In Agile, Intermediate by Peter

Leestijd: 6 min.

Het Drive model van Daniel Pink beschrijft dat mensen 3 behoeften hebben om intrinsiek te worden gemotiveerd: autonomie, zingeving en meesterschap.

Als aan deze behoeften door de (werk)omgeving wordt voldaan, blijven mensen gemotiveerd en zullen ze meer bereiken. Dit staat haaks op de gebruikelijke management methode: ‘wortel en stok’ van de afgelopen decennia. De wortel staat voor beloningen en de stok staat voor straf.

Drive - cover

Daniel Pink beschrijft in zijn boek ‘Drive: The Surprising Truth About What Motivates Us’ dat de ‘wortel en stok’ methode vrijwel niet meer voldoet in deze tijd.

Achtergrond Drive Model

Pink stelt op basis van wetenschappelijke studies, studies over motivatie en beloningen, dat financiële beloningssystemen niet werken. In feite kunnen ze leiden tot slechtere prestaties. Dit geldt volgens Pink bij elke opdracht die meer inhoudt dan de meest elementaire cognitieve uitdaging.

Daniel Pink maakt daar twee uitzonderingen op:

  • Voor eenvoudige taken kunnen traditionele financiële beloningen of een ‘wortel en stok’ methode nog werken. Deze worden dan beschouwd als “externe” methoden van motivatie.

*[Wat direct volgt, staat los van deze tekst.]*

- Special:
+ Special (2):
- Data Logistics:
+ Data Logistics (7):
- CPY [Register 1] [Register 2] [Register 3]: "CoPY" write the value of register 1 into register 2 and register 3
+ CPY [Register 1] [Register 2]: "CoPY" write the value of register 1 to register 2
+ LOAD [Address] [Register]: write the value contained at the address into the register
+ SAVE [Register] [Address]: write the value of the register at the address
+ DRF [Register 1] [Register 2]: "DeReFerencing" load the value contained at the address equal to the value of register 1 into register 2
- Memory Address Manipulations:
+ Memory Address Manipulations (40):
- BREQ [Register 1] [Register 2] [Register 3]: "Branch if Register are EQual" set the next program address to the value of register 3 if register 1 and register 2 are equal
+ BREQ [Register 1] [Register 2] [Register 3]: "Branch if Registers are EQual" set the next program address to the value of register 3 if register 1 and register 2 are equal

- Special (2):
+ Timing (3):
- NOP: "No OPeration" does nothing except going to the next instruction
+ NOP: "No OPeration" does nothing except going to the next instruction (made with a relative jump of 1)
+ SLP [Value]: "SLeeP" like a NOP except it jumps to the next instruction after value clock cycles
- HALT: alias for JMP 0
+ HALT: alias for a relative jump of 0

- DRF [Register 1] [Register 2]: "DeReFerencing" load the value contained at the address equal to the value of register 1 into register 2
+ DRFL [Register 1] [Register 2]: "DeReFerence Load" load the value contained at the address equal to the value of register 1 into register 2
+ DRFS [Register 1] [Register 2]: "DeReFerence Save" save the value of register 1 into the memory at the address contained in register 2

Ze zijn eenvoudig toe te passen en werken dan nog steeds.
  • Geld motiveert om te werken, maar zodra mensen beseffen dat ze eerlijk betaald worden speelt geld geen belangrijke rol meer. Ze willen dan liever meer uit hun werk halen. De intrinsieke motiverende elementen worden dan belangrijk.

Pink beschrijft dat traditioneel belonen alleen werkt wanneer een taak aan twee voorwaarden voldoet: Het moet een routine taak zijn en het moet niet mogelijk zijn om de taak uitdagender of gevarieerder te maken.

Management en motivatiemethoden

De 20e eeuw staat in het teken van ‘de wortel en de stok’ methode. Men dacht dat deze de belangrijkste prikkels waren om iets te doen. Pink heeft daar een mening over en deze staat hieronder beschreven.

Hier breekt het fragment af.